Large Flat File Processing.

Hi,

I am getting one gb size flat file which I need to process the header, detail and trailer. I need to create multiple XML file depends on the header information.

I am publishing to Broker to process header, detail and trailer records. I created a trigger to process my records in single thread mode but I would like to create multi thread for detail record.

  1. How can I identify whether all my detail records are processed by multi thread trigger?
  2. convertoValue service createas @fields. I could not publish @fields to my broker. How can I drop them from my convertoValue Output.

Thank you very much for your help.

Thanks
Sam.

Hi Sam,
1GB Flat File is indeed a large file and special care should be taken to handle this type of file, considering the fact that IS JVM cannot have more than ~2.5GB allocated.

Below is how I have done to process the file of this size > 1GB containing no. of records > 500,000:

1> To avoid any overhead, used only IS (no Broker, no TN, no Modeller etc…).

2> Wrote a fileSplitter Java service. This service reads the input file as stream, goes through each record to do some validations and creates bunch of tmp files each of records 20,000 (configurable, supplied as input to this service) and creates the output as the list of tmp files thus created.

3> Main flow then processes these files 1 at a time, creates the desired output file and deletes the temp file after processing: all in a loop. The data in the output file is appended each time in the loop.

4> Found that the split size of 20,000 records were optimal (Total processing time < 2 hrs.). Setting it to higher or lower value increased the total processing time.

5> Solution is scalable e.g. if the input file size grows in future, the splitter will create more temp files but the IS will handle only small chunk of data (20,000 recs) at a time and so will not go out-of-memory.

Your integration could be totally different than what I had but wanted to give you some pointers to ponder over while handling a large file > 1GB.

HTH,
Bhawesh.

Nice description Bhawesh.

Questions for Sam:

Is there a reason for publishing the records to the Broker?

Does the order of the records need to be maintained?

Do the records need to be processed as a group?

Do the header and trailer have meaningful information or are they just control records to verify that you’ve received the entire file?

You can publish @ fields (attributes) to the Broker. You just can’t read them with anything on the subscriber side other than IS.

What is the target of this 1G file? Another file in a different format? Inserts into a database table?

The answers will help guide an appropriate solution.

Thank you very much for your help.

  1. Yes, I need to maintain the order in the Line number level like below.

Header
Line 1
Detail1.1
Detail1.2
Line 2
End of record.

  1. Yes, I need to process the whole file.

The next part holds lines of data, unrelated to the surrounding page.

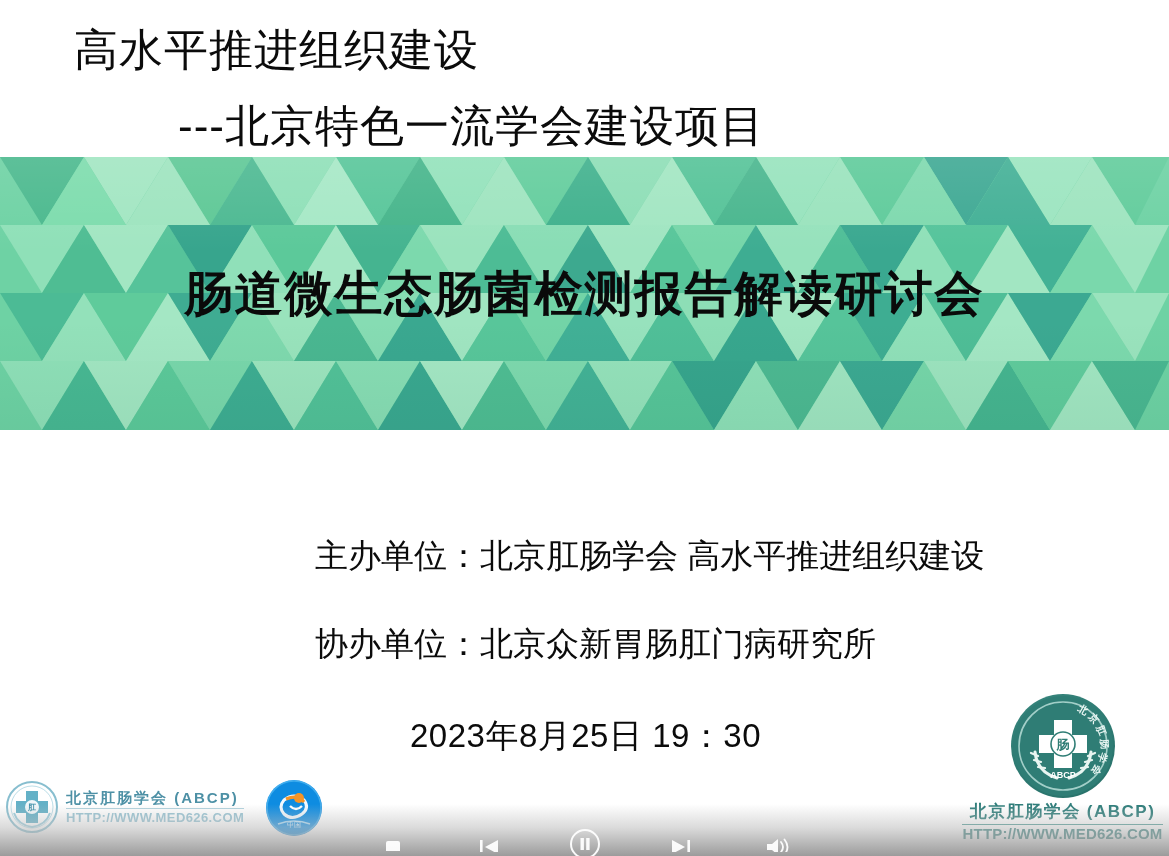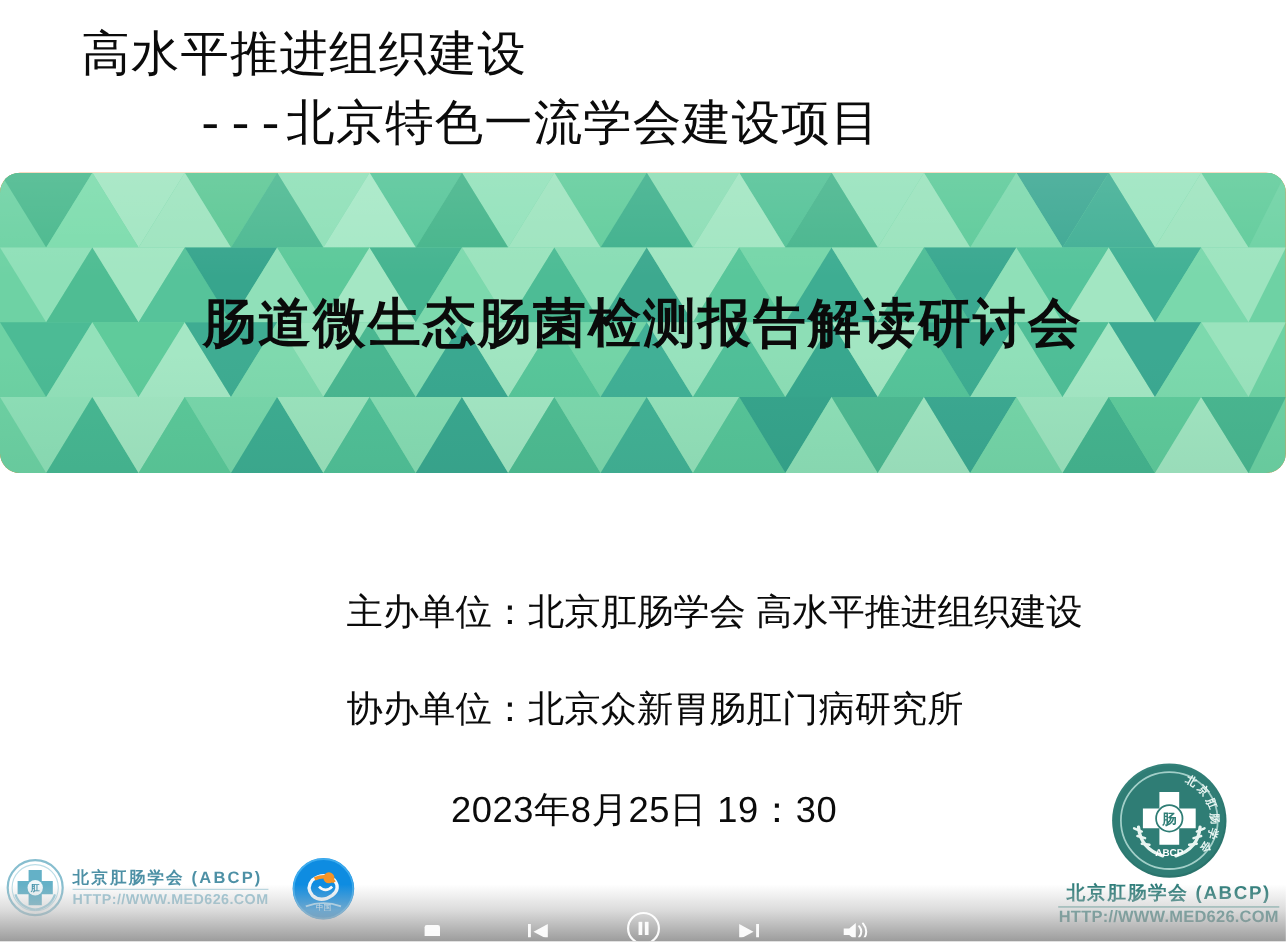--- a/index.html
+++ b/index.html
@@ -8,29 +8,29 @@
 
   #slide { position:absolute; inset:0; background:#ffffff; }
 
   
   .hdr-line1 {
     position:absolute; left:38px; top:22px;
     font-size:44px; line-height:1.25; color:#0b0b0b;
     letter-spacing:1px; white-space:nowrap;margin-left:36px;
   }
   .hdr-line2 {
-    position:absolute; left:178px; top:88px;
+    position:absolute; left:178px; top:98px;
     font-size:44px; line-height:1.25; color:#0b0b0b;
-    letter-spacing:1px; white-space:nowrap;font-family:Liberation Mono, monospace;
+    letter-spacing:1px; white-space:nowrap;
   }
 
   
   .banner {
     position:absolute; left:0; top:157px; width:1169px; height:273px;
-    overflow:hidden; background:#f97316;border-radius:18px;
+    overflow:hidden; background:#f0abfc;
   }
   .banner-title {
     position:absolute; left:0; top:0; width:100%; height:100%;
     display:flex; align-items:center; justify-content:center;
     font-size:48px; font-weight:700; color:#0a0a0a;
     letter-spacing:2px; white-space:nowrap; z-index:5;
   }
   .banner-shade {
     position:absolute; inset:0; z-index:3; pointer-events:none;
     background:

  2. Header has meaningful information but trail does not have any information.

  3. I am creating an electronic catalog file.

In the feature I need to support multiple version of xml document from single flat file.

  1. Must the data for item 2 be processed after item 1? Of course the lines that make up an item (line1, detail1.1, detail1.2) need to stay together, but can the items be processed independently and in any order?

  2. The question wasn’t whether or not you need to process the entire file. But rather, whether or not all the items in the file must be processed as a single unit–in other words, if one item fails for some reason, can you continue with the remaining items or do you need to stop and rollback all work up to that point?

  3. A flat file? An XML file? An “electronic catalog file” is not descriptive enough.

  1. Each line must be processed as a unit.
    Line1
    Detail 1.1
    Line2
    Detail 2.1

  2. Yes, I need to rollback if I have any exception during my processing.

  3. It is an XM FILE.

In this case, the process outlined by Bhawesh should work fine for you too. You do not need to publish items to the Broker. Do not use it as part of your solution. Be careful with how you write your file splitter service–do as little processing as possible.

Hi Sam,
I can send you the fileSplitter java service. As Rob mentioned, I have optimized this service for optimal performance, because this the service which takes the hit of reading large data.

  • Bhawesh.

I am having a similar issue with what is being described on this thread and would appreciate any insight anyone can offer. I need to process a 60M-70M file. The format of the file is:
O - Order header information.
B (1 occurrence per O)
S (1 occurrence per O)
P (multiple occurrences per O)
There are about 70,000 Order records that need to be processed. I do not need to store these records anywhere, just process them and send an email.

I am able to run my service if I read a small sample file using getfile. But when I set iterate=True, I cannot do anything with the data. I am mapping ffvalues to a schema document created by a schema, and I use the correct schema name in ffschema value in convertToValues. If I savePipelineToFile, I see data in my schema document, but if I try to write any of the schema data to the debug log, the values are null.

As I mentioned before, if I bring the whole file into memory using getfile, the service works fine. I just cannot seem to be able to stream in the data.

Can anyone help?

Bhawesh,

Can you pls send the fileSplitter java service to me also? I have a similar problem come up. My email id is: sspone-wmusers@yahoo.com

Rgds,
Sandeep

Hi Bhawesh,

I need to split a huge file.
Can you send me your fileSplitter java service ?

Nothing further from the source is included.